In Philip Barantini’s remarkable single shot UK thriller Boiling Point the finest food and drink proves both the essence of survival and the potential source of undoing for head chef Andy Jones (a phenomenal Stephen Graham) as he struggles to keep his chaotic top London restaurant – along with its dysfunctional staff – under control and his clientele fed and watered. Here, the frenetic preparation and presentation of high-end cuisine keeps the momentum of the action and the restless camera constantly in motion.
The slightest error or miscalculation of ingredients could prove disastrous for Andy and his team. Sniffy critics, nervous management and demanding punters circle. Andy is already spiralling with his own addictive appetites, while everyone from the cooks and waiting staff to the customers and management have their own detailed motivations for seeing his business succeed or fail. The film’s daring formal conceit and intense atmosphere of dread give proceedings a thrilling inevitability. Food and its consumption act as a direct symbol for the busy, chaotic stuff of survival in a cutthroat world.

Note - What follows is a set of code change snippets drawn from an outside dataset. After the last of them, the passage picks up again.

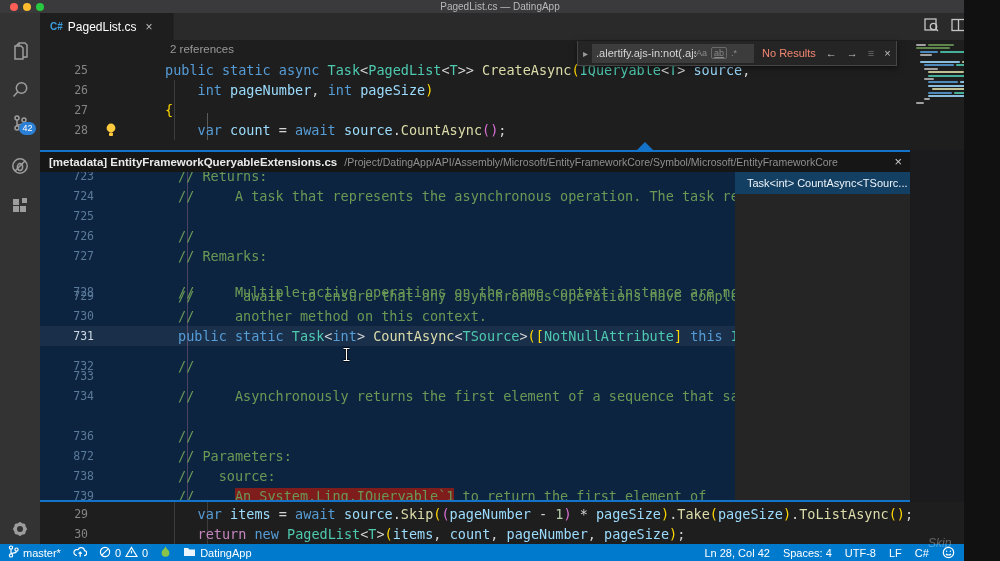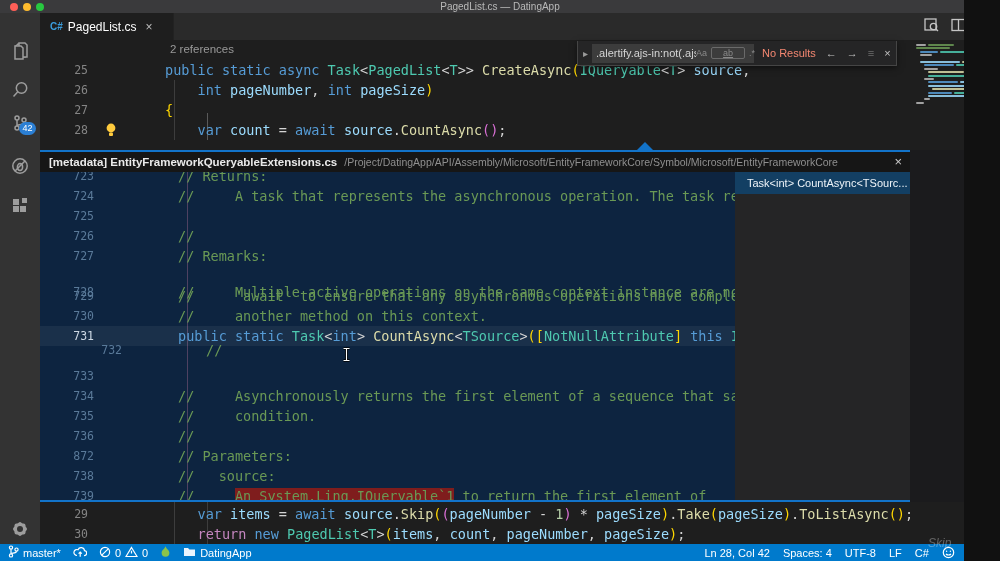"ab" .sflag.word { padding: 0 11px -> 0 2px }
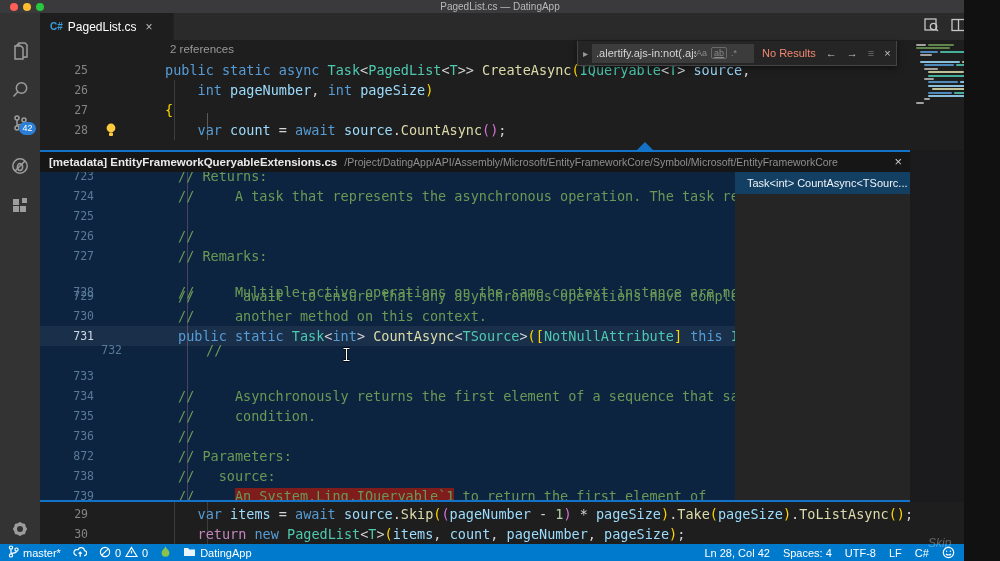"732" div.crow { padding-left: 28px -> none; top: 168px -> 184px }
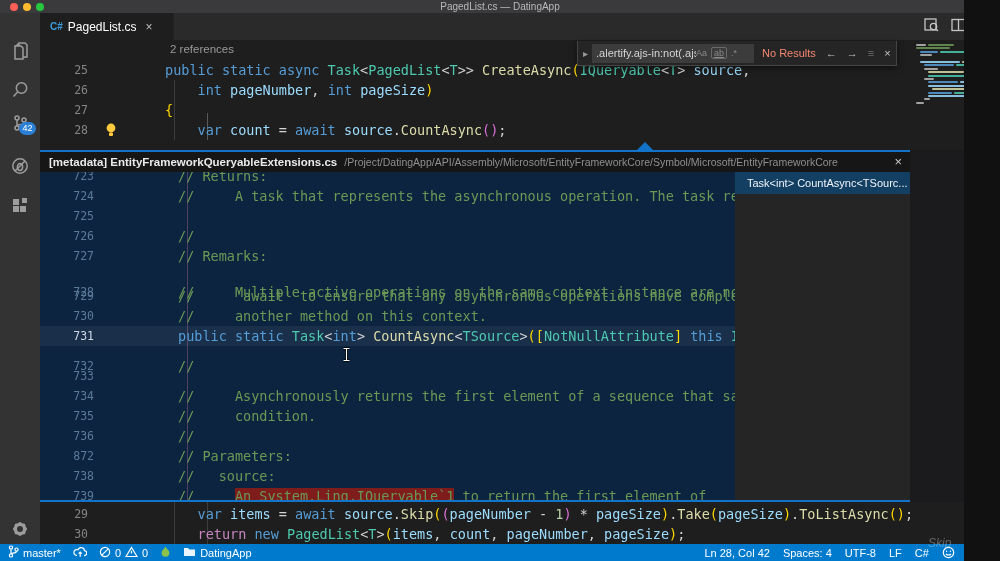"735" div.crow { html: <div> <span>735</span> <span><span> </span><span>// condition.</span></span> </div> -> none }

Restaurants and bars loaded with ominous significance also figure in everything from Charlie Shackleton’s hypnotic and haunting experimental film The Afterlight to Andrew Gaynord’s raucous anti-romcom All My Friends Hate Me. In The Afterlight, Shackleton assembles a stream of beautifully edited clips from classical cinema. Together, they form a newly composed narrative in which deceased movie stars gather in a ghostly bar across films and across time. Through ingenious editing the eponymous bar becomes a fully realised, three-dimensional and uncannily vivid space where cinematic ghosts convene and share sustenance even in death.
In All My Friends Hate Me, meanwhile, an apparently warm and welcoming country pub appearing towards the end of the film becomes the focal point of intense anxiety, revulsion, cringe comedy, even the threat of physical violence as events spiral out of control. Here, Gaynord assembles a cast of affluent character archetypes familiar from Richard Curtis romcoms and perversely flips them to become grotesques, as Pete (Tom Stourton) comes to suspect a birthday weekend with his friends is an elaborate trap. Cinematic signs of comfort, easy laughs and sentiment take on a horrible significance, the film playing with characters and locales in a hilariously unpleasant spirit of misanthropy.
Ruth Paxton’s frighteningly intense horror A Banquet is more explicitly concerned with actual foodstuff, evoking rot, revulsion and death when it comes to presenting culinary offerings. After a perverse night-time experience, moody teen Betsey (Jessica Alexander) suddenly stops eating, leading mother Holly (Sienna Guillory) to panic that she may be suffering from an illness or, even worse, that a malevolent presence has invaded her body.
Taking visual cues from Julia Ducournau’s Raw (2016), Paxton’s film is crammed with imagery of grotesque abundance, including plates of rotting vegetables and meat oozing with gunk. Food is here presented as a kind of abjection and threat to its cast of mixed-up teens and confused adults. It’s a potent and stylish exploration of eating disorders and (grotesquely heightened) growing pains, with astute genre flourishes.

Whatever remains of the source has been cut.